別の質問をして、その答えから各候補者の得票率を算出するということでしょうか。

 そうです。たとえば投票した人が答えやすいように、質問内容を「投票しなかった候補者を1人選んでください」とします。「投票しなかった候補者」のデータが一定数集まり、ある計算を行えば、各候補者の得票率が分かるのです。

「投票しなかった候補者」は複数人数なので、その中からランダムに1人を選ぶことになりますが……

 ランダムであるということは「確率が等しい」ということです。
 これは共同研究者である瀬崎薫先生が行った研究ですが、たとえば東京都知事選で、舛添要一・宇都宮健児・細川護熙・田母神俊雄・瀬崎薫の5氏が立候補したとします。選挙の結果、各候補者の得票率は、舛添氏60%・宇都宮氏24%・細川氏12%・田母神氏4%・瀬崎氏0%でした。
 この選挙の投票日に出口調査を行い、100人に対して「投票していない候補者を1人教えてください」と尋ねたとします。100人のうち、舛添氏を選んだ人は60人です。その60人の人は、宇都宮氏、細川氏、田母神氏、瀬崎氏の4人のうち誰かを選びますが、誰が選ばれるかは同じ確率です。

60人の投票者が4人の候補者を同じ確率で選ぶとしたら……60÷4=15ですから、各候補者は15人の投票者に選ばれるということですか。

 正解です。同じように、宇都宮氏の得票率は24%ですから、宇都宮氏を選んだ24人の回答は「舛添氏」6人、「細川氏」6人、「田母神氏」6人、「瀬崎氏」6人になります。最終的には下図のような結果になるはずです。
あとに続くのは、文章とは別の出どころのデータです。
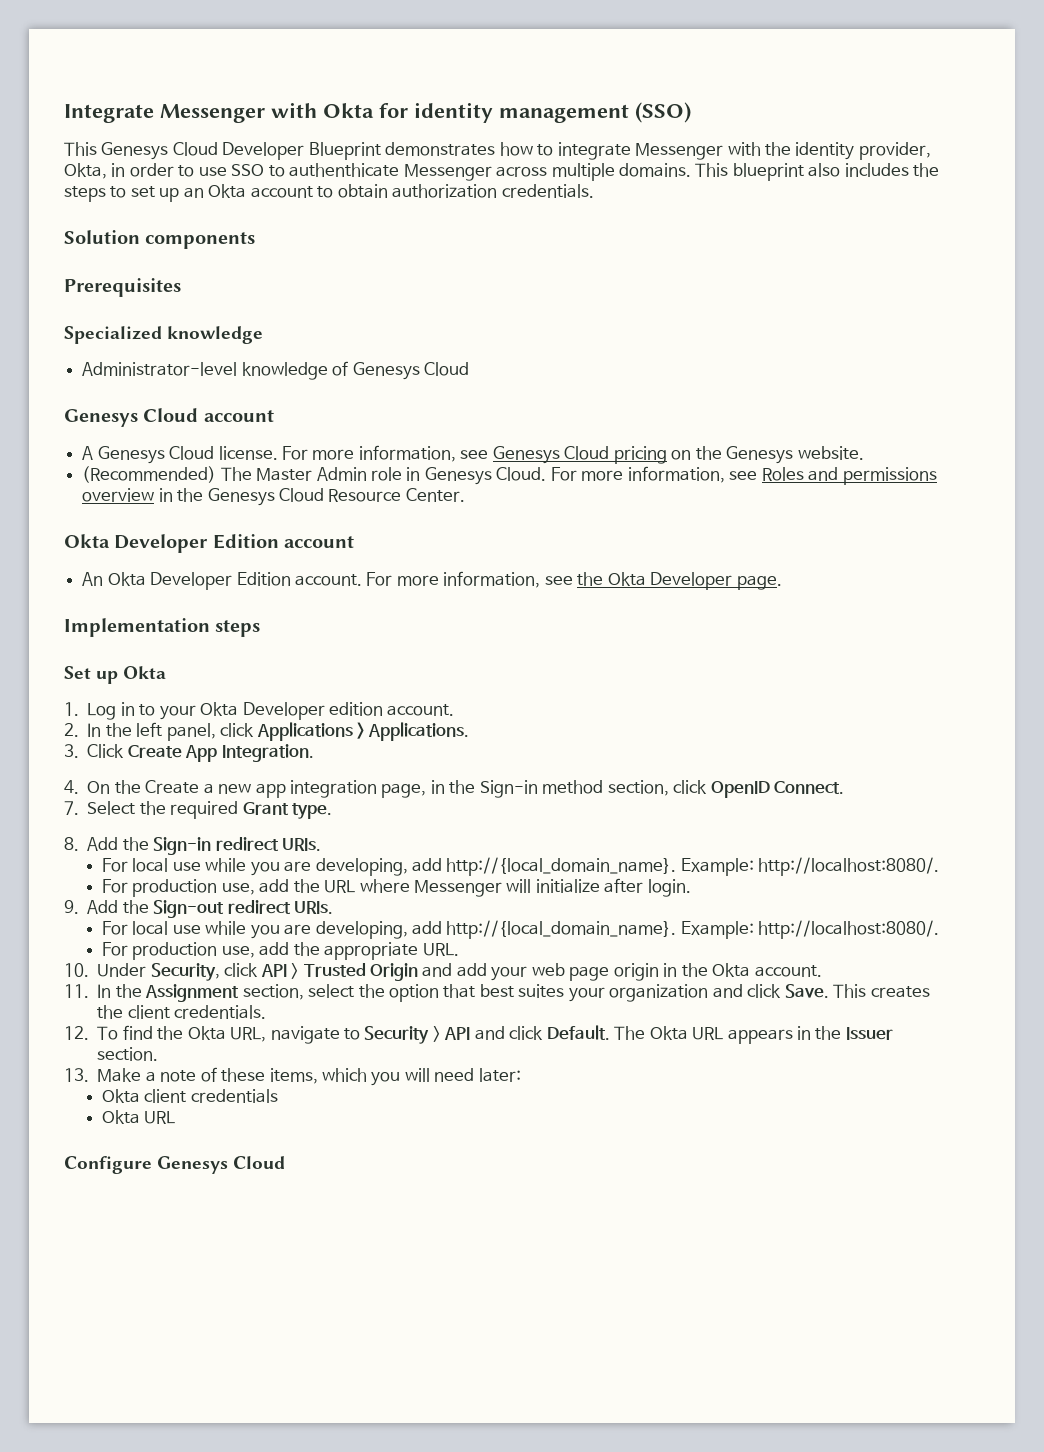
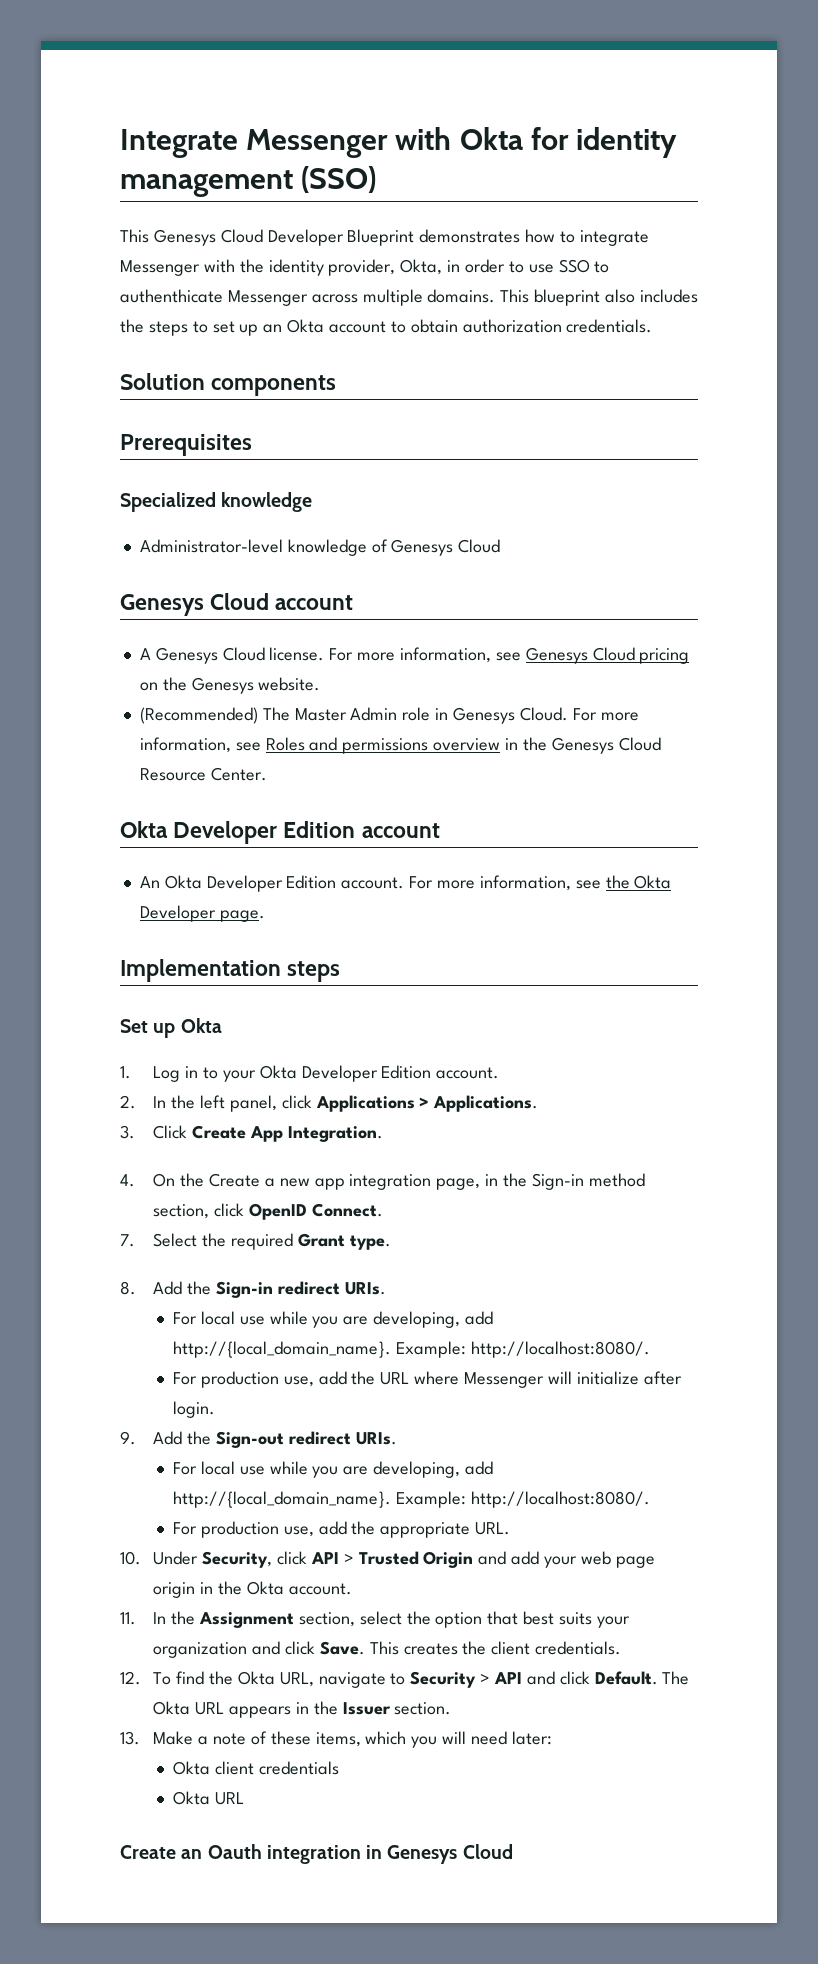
[328,702,383,716] edition -> [381,1065,432,1079] Edition
[518,984,565,998] suites -> [558,1612,592,1625] suits
[64,1156,152,1174] Configure -> [120,1844,383,1864] Create an Oauth integration in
 100人の投票者に「投票していない候補者」を尋ねた結果、舛添氏10%、宇都宮氏19%、細川氏22%、田母神氏24%、瀬崎氏25%という回答率になりました。
 この状態では意味のない数字に見えますが、
 〔1〕「全候補者数マイナス1」にNegative Surveyの回答率を乗算する。
 〔2〕100%から〔1〕の値を引く。
 この手順で計算をすると、実際の得票率が復元されます。
 たとえば舛添氏のNegative Survey回答率は10%なので、
 〔1〕(5-1)×10%=40%
 〔2〕100%―40%=60%
 このように、得票率が算出できるのです。

「誰に投票したか」を答えていないのに、質問を変えて簡単な計算をすれば、各候補者の得票率が分かるというのは、すごいですね。

 この方法は、選ぶ相手が3人以上いる場合に成立します。たとえば「AさんとBさん、どちらを選ぶ?」という質問を「AさんとBさん、選ばないのはどっち?」に変えても、回答者が選んだ相手は調査者にばれてしまいます。しかし「Aさん・Bさん・Cさんから1人を選んで、選ばなかった人を1人だけ教えてください」という質問であれば、「Cさん」と答えた人のデータを見ても、その人がAさん・Bさんのどちらを選んだのかは曖昧なままです。
 このように、対象が3つ以上ある場合はNegative Surveyを使うことで「本当の答え」が分からなくても、数式処理によって「本当の答え」を統計的に復元することができます。
 ただし、扱うデータが離散データや1次元データなら良いのですが、連続データや多次元データの分析には、Negative Surveyは不向きです。